TRY IT: Which lines come from the start of the listing through the line holding "29 | Time: 2682.515 -> 2692.015"? Restate exactly those, both included, minus the pictures.
──────── PROVIDED MATERIAL
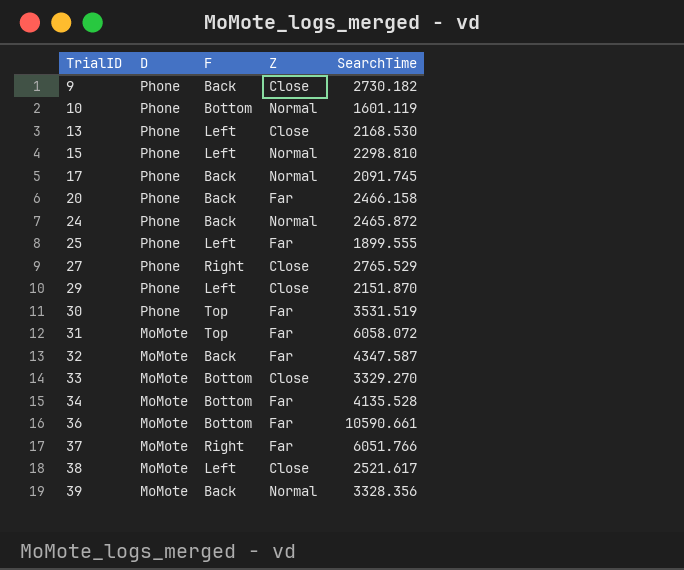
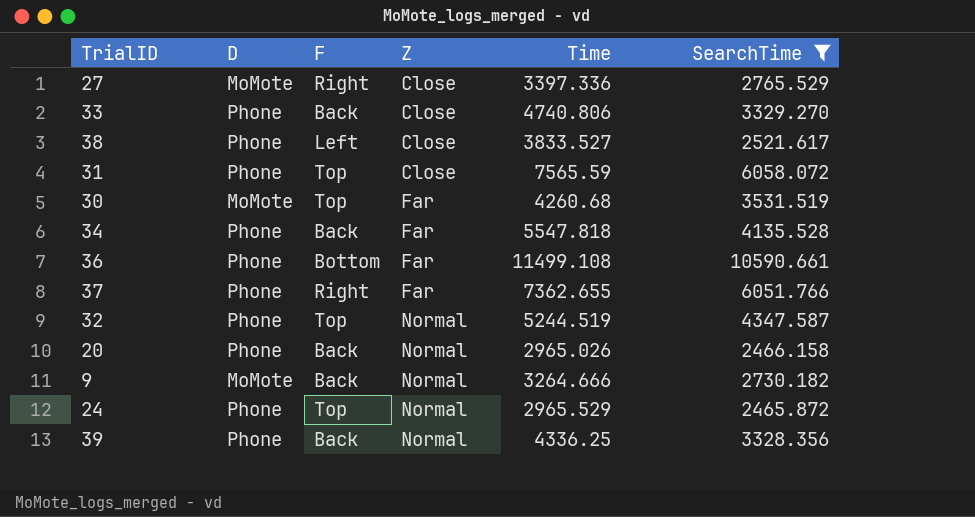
filter: none -> SearchTime >= 2465.872
row order: TrialID ascending -> Z ascending
column Time | position: none -> 5
27 | D: Phone -> MoMote
33 | D: MoMote -> Phone
33 | F: Bottom -> Back
38 | D: MoMote -> Phone
31 | D: MoMote -> Phone
31 | Z: Far -> Close
30 | D: Phone -> MoMote
34 | D: MoMote -> Phone
34 | F: Bottom -> Back
36 | D: MoMote -> Phone
37 | D: MoMote -> Phone
32 | D: MoMote -> Phone
32 | F: Back -> Top
32 | Z: Far -> Normal
20 | Z: Far -> Normal
9 | D: Phone -> MoMote
9 | Z: Close -> Normal
24 | F: Back -> Top
39 | D: MoMote -> Phone

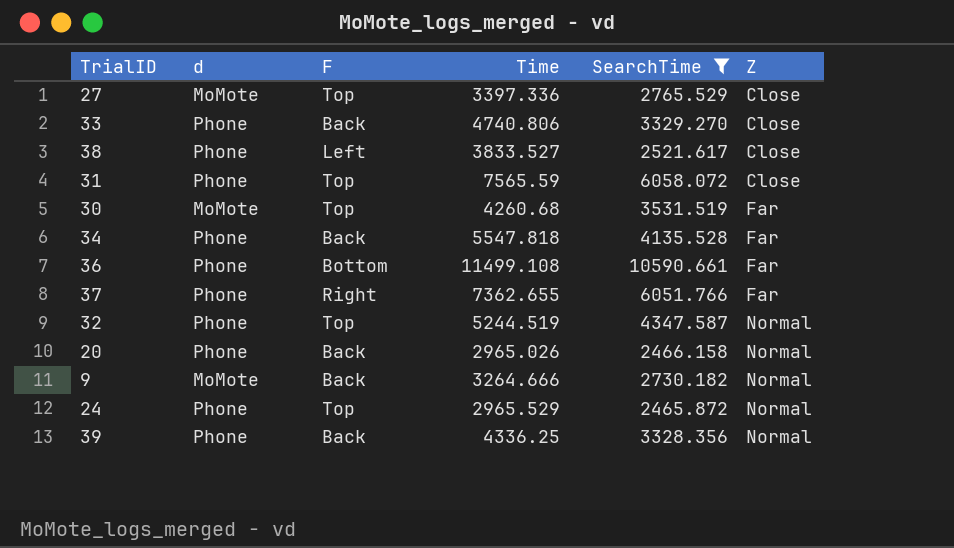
column name: D -> d
column Z | position: 4 -> 6
27 | F: Right -> Top

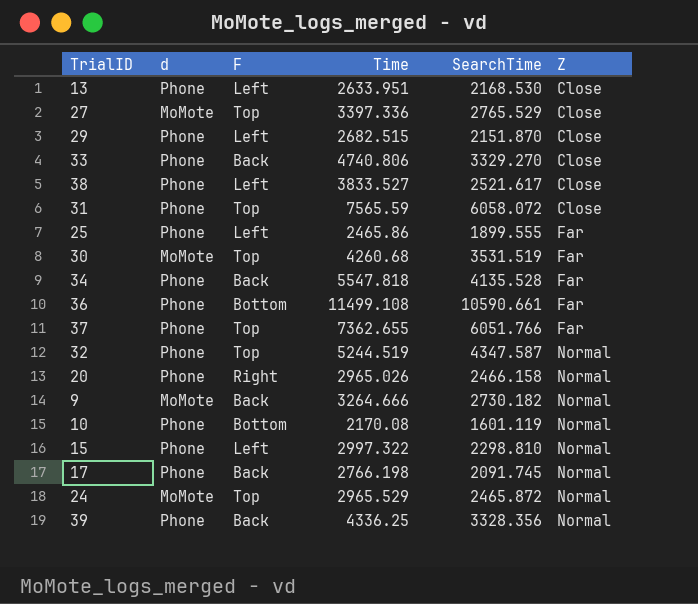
filter: SearchTime >= 2465.872 -> none
37 | F: Right -> Top
20 | F: Back -> Right
24 | d: Phone -> MoMote

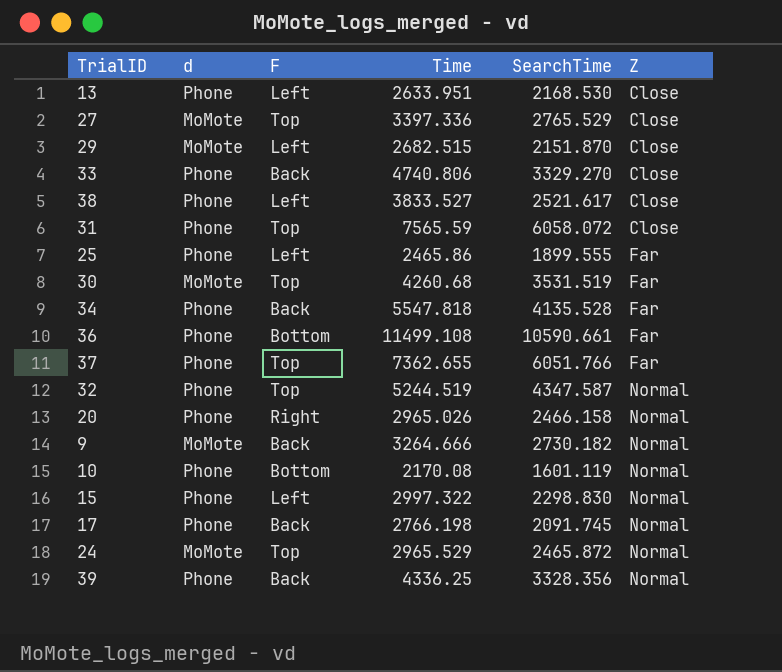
29 | d: Phone -> MoMote
15 | SearchTime: 2298.810 -> 2298.830

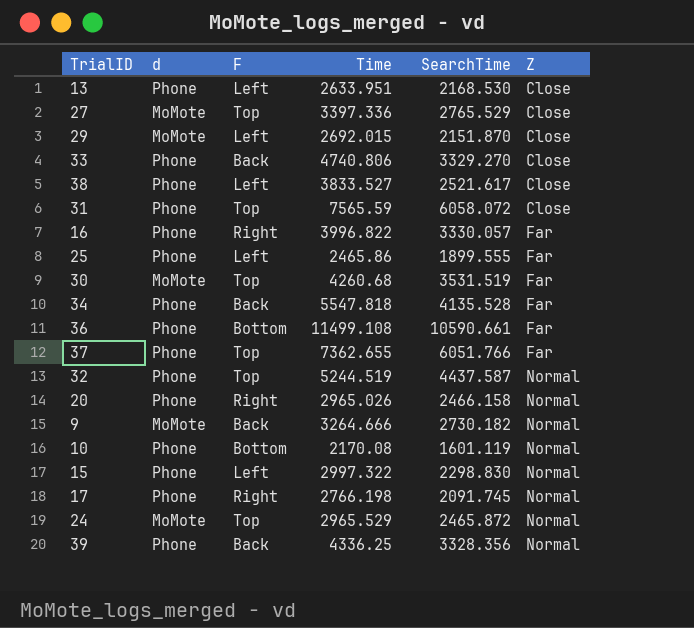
29 | Time: 2682.515 -> 2692.015
row 16: none -> Phone | Right | 3996.822 | 3330.057 | Far
32 | SearchTime: 4347.587 -> 4437.587
17 | F: Back -> Right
────────────────
WRITTEN SOLUTION:
filter: none -> SearchTime >= 2465.872
row order: TrialID ascending -> Z ascending
column Time | position: none -> 5
27 | D: Phone -> MoMote
33 | D: MoMote -> Phone
33 | F: Bottom -> Back
38 | D: MoMote -> Phone
31 | D: MoMote -> Phone
31 | Z: Far -> Close
30 | D: Phone -> MoMote
34 | D: MoMote -> Phone
34 | F: Bottom -> Back
36 | D: MoMote -> Phone
37 | D: MoMote -> Phone
32 | D: MoMote -> Phone
32 | F: Back -> Top
32 | Z: Far -> Normal
20 | Z: Far -> Normal
9 | D: Phone -> MoMote
9 | Z: Close -> Normal
24 | F: Back -> Top
39 | D: MoMote -> Phone

column name: D -> d
column Z | position: 4 -> 6
27 | F: Right -> Top

filter: SearchTime >= 2465.872 -> none
37 | F: Right -> Top
20 | F: Back -> Right
24 | d: Phone -> MoMote

29 | d: Phone -> MoMote
15 | SearchTime: 2298.810 -> 2298.830

29 | Time: 2682.515 -> 2692.015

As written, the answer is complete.